▸ Your task
Copy word for word the lines in the records below, starting at the line with "font-style: none ->" and ending at the line with "-> <div> <span>Smartphone</span>". Skip the pictures.

▸ Supplied information

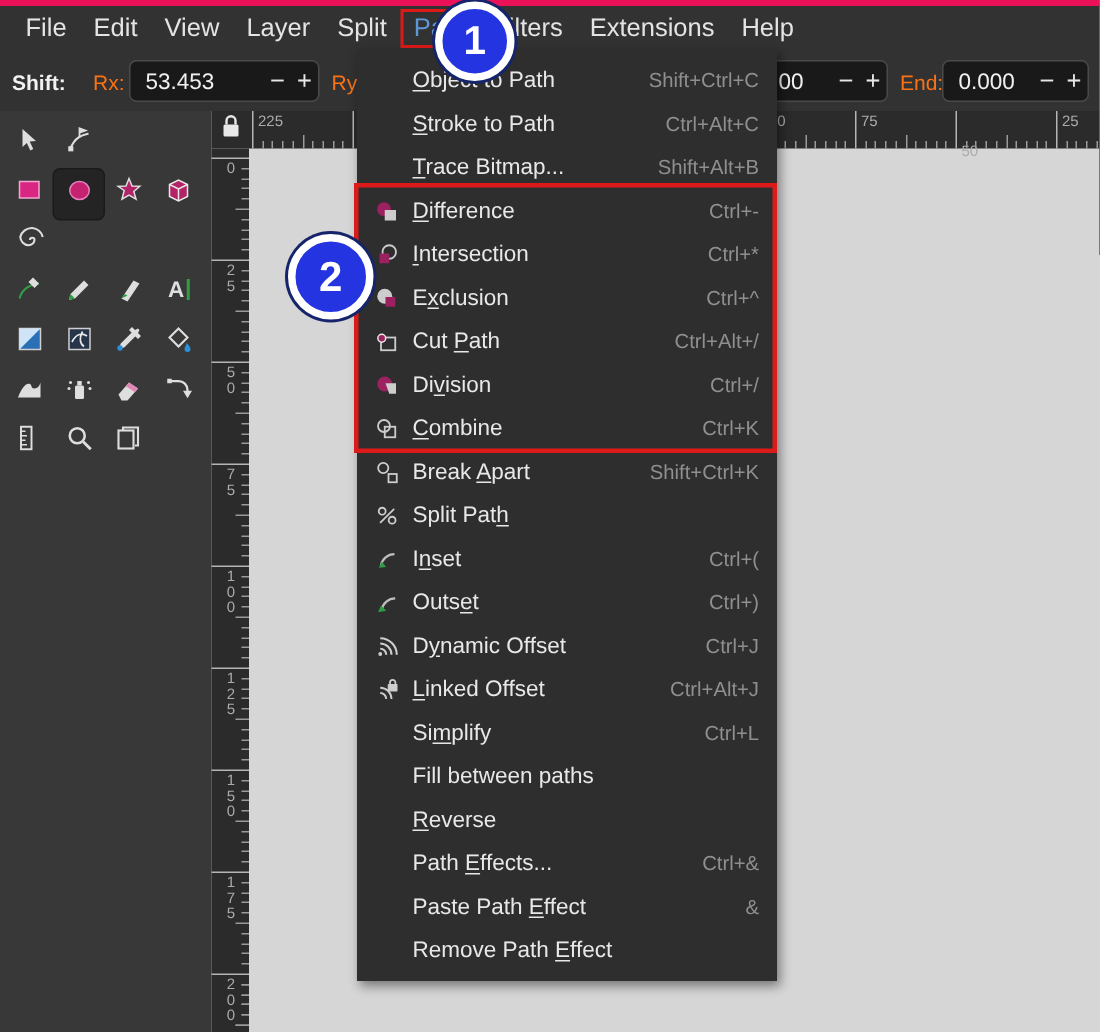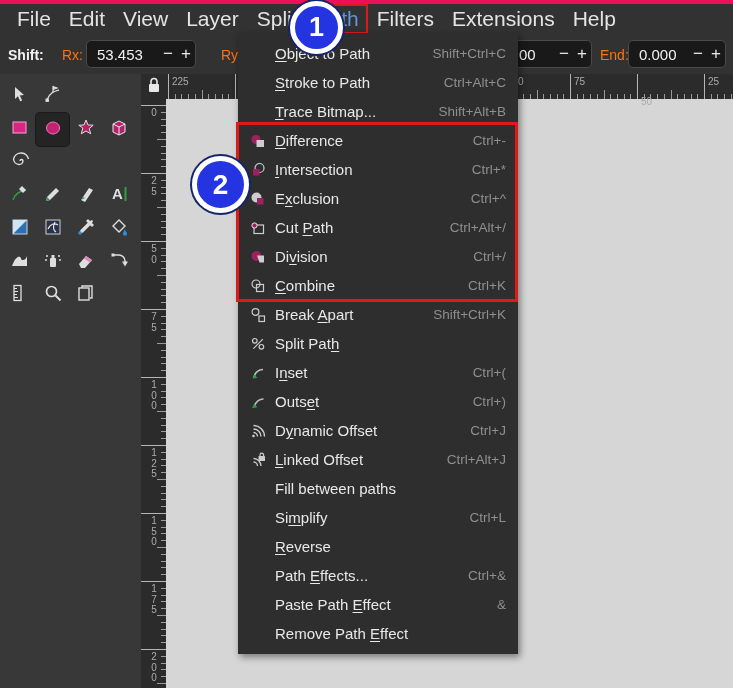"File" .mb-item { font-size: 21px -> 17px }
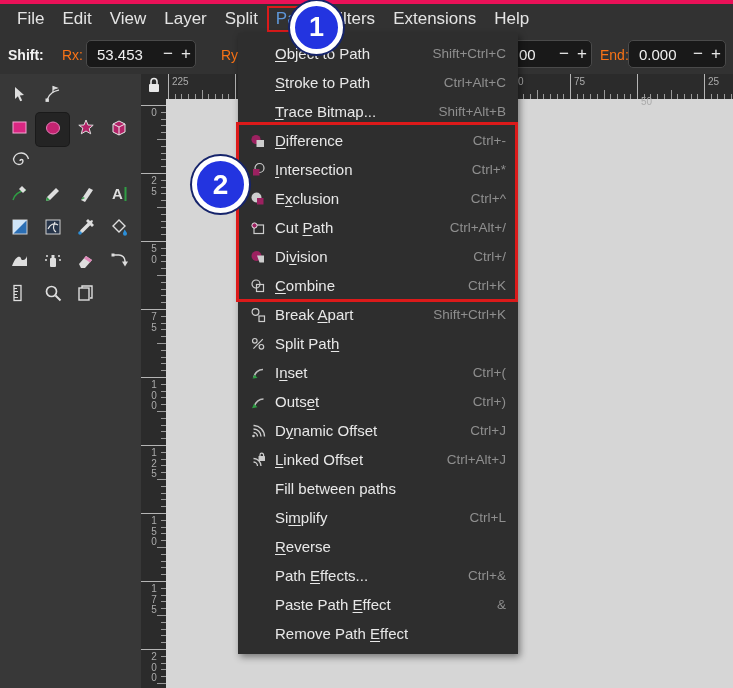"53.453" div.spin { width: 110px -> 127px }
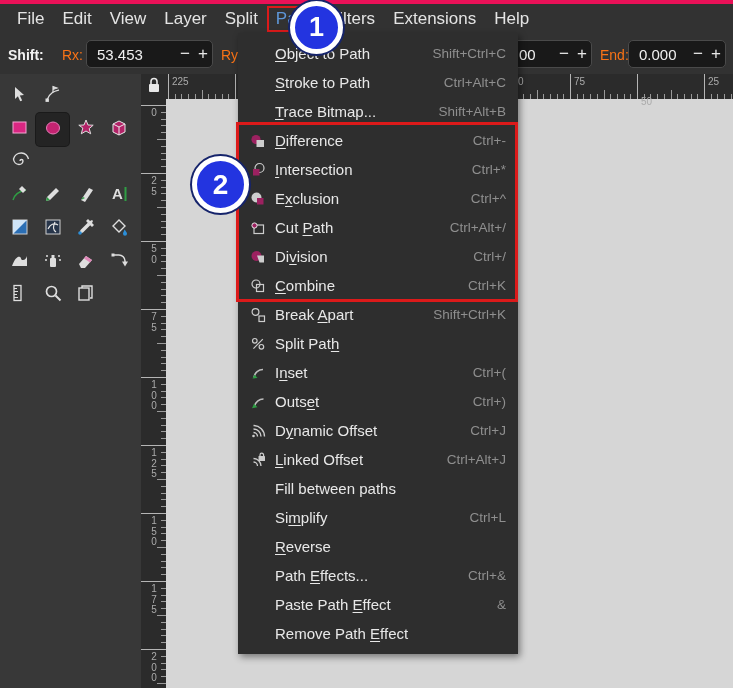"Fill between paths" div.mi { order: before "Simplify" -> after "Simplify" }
==
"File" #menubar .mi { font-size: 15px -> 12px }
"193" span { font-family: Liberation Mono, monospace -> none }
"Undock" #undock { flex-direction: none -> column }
==
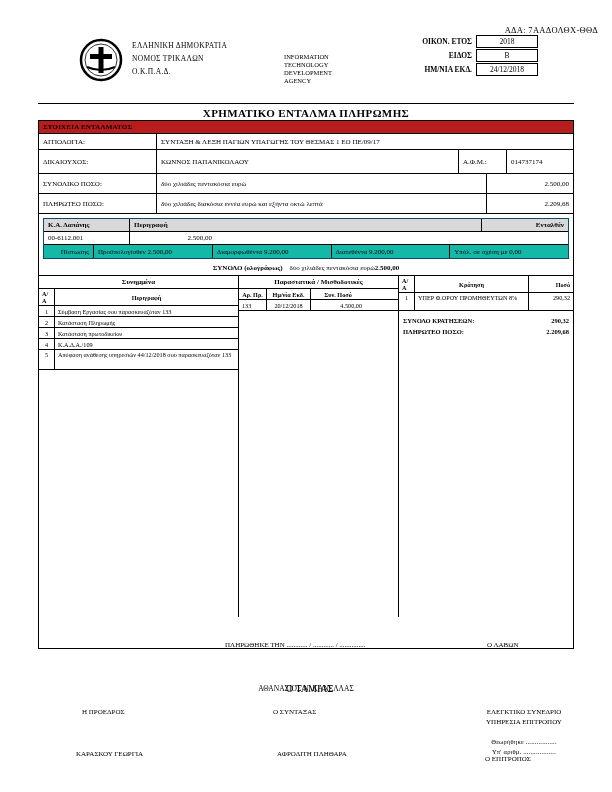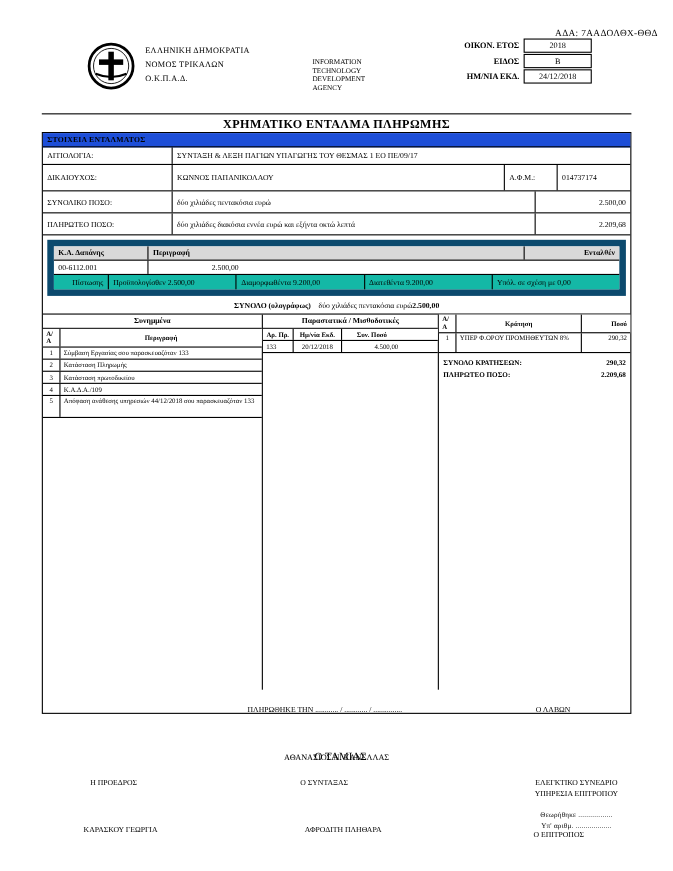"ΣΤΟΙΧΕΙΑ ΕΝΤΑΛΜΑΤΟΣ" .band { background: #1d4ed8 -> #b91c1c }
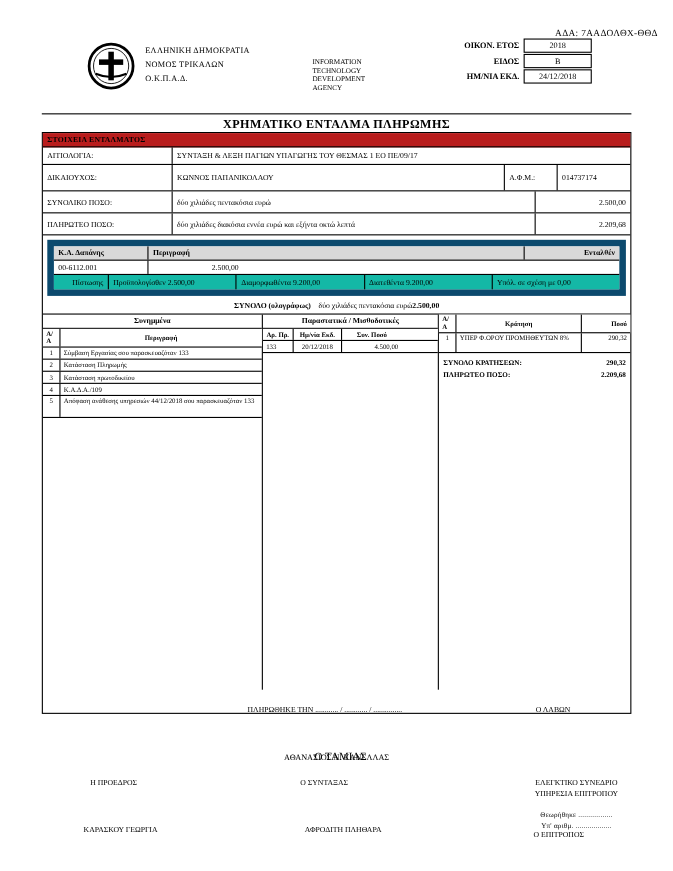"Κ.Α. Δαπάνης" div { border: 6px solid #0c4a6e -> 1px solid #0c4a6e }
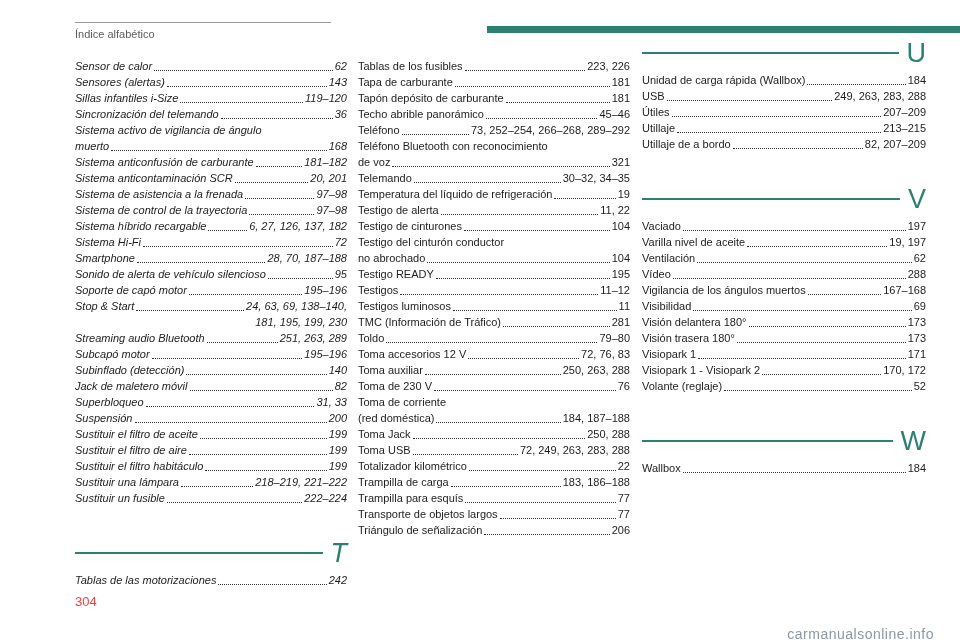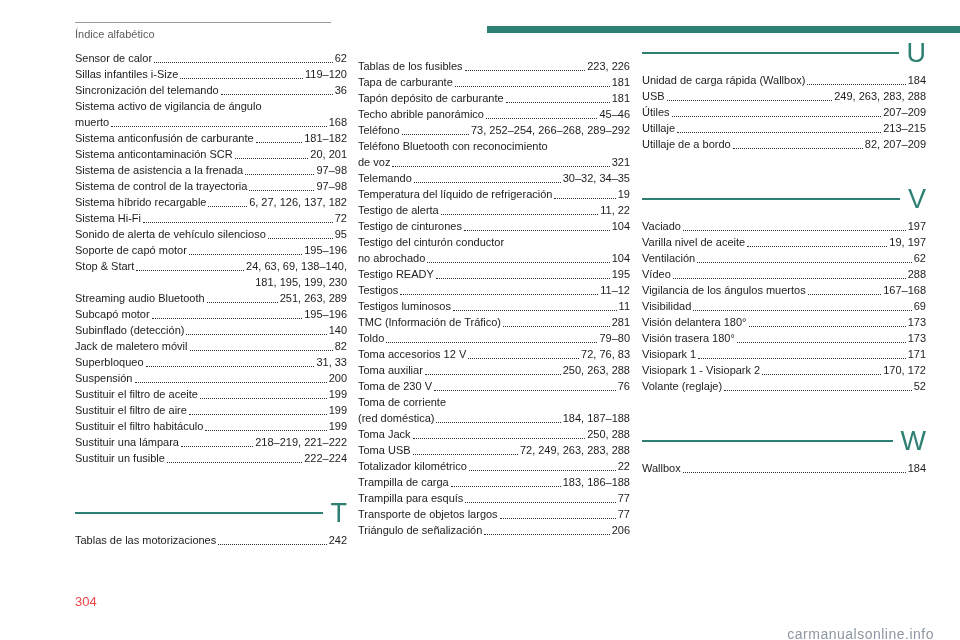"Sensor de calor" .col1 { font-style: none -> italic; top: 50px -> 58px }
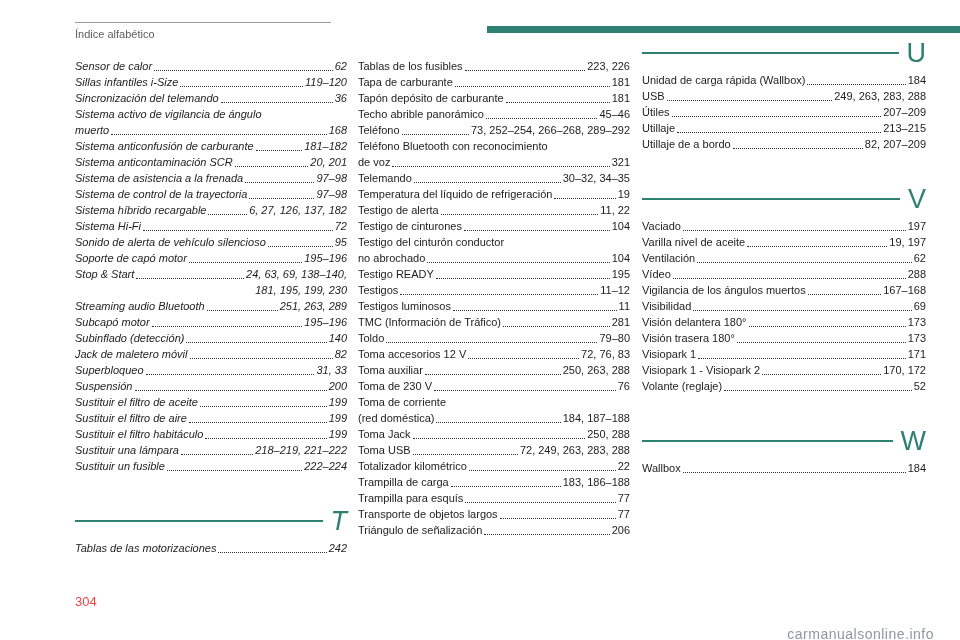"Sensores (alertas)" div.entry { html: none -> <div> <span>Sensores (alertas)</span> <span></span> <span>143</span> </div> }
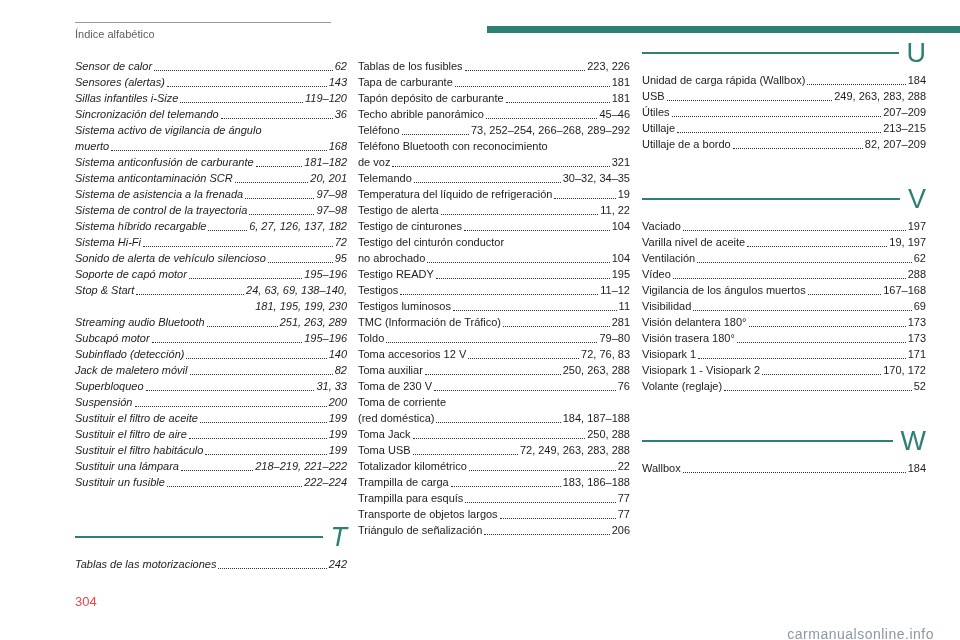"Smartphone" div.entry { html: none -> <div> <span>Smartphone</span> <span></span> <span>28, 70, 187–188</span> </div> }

▸ Response to the exercise
"Sensor de calor" .col1 { font-style: none -> italic; top: 50px -> 58px }
"Sensores (alertas)" div.entry { html: none -> <div> <span>Sensores (alertas)</span> <span></span> <span>143</span> </div> }
"Smartphone" div.entry { html: none -> <div> <span>Smartphone</span> <span></span> <span>28, 70, 187–188</span> </div> }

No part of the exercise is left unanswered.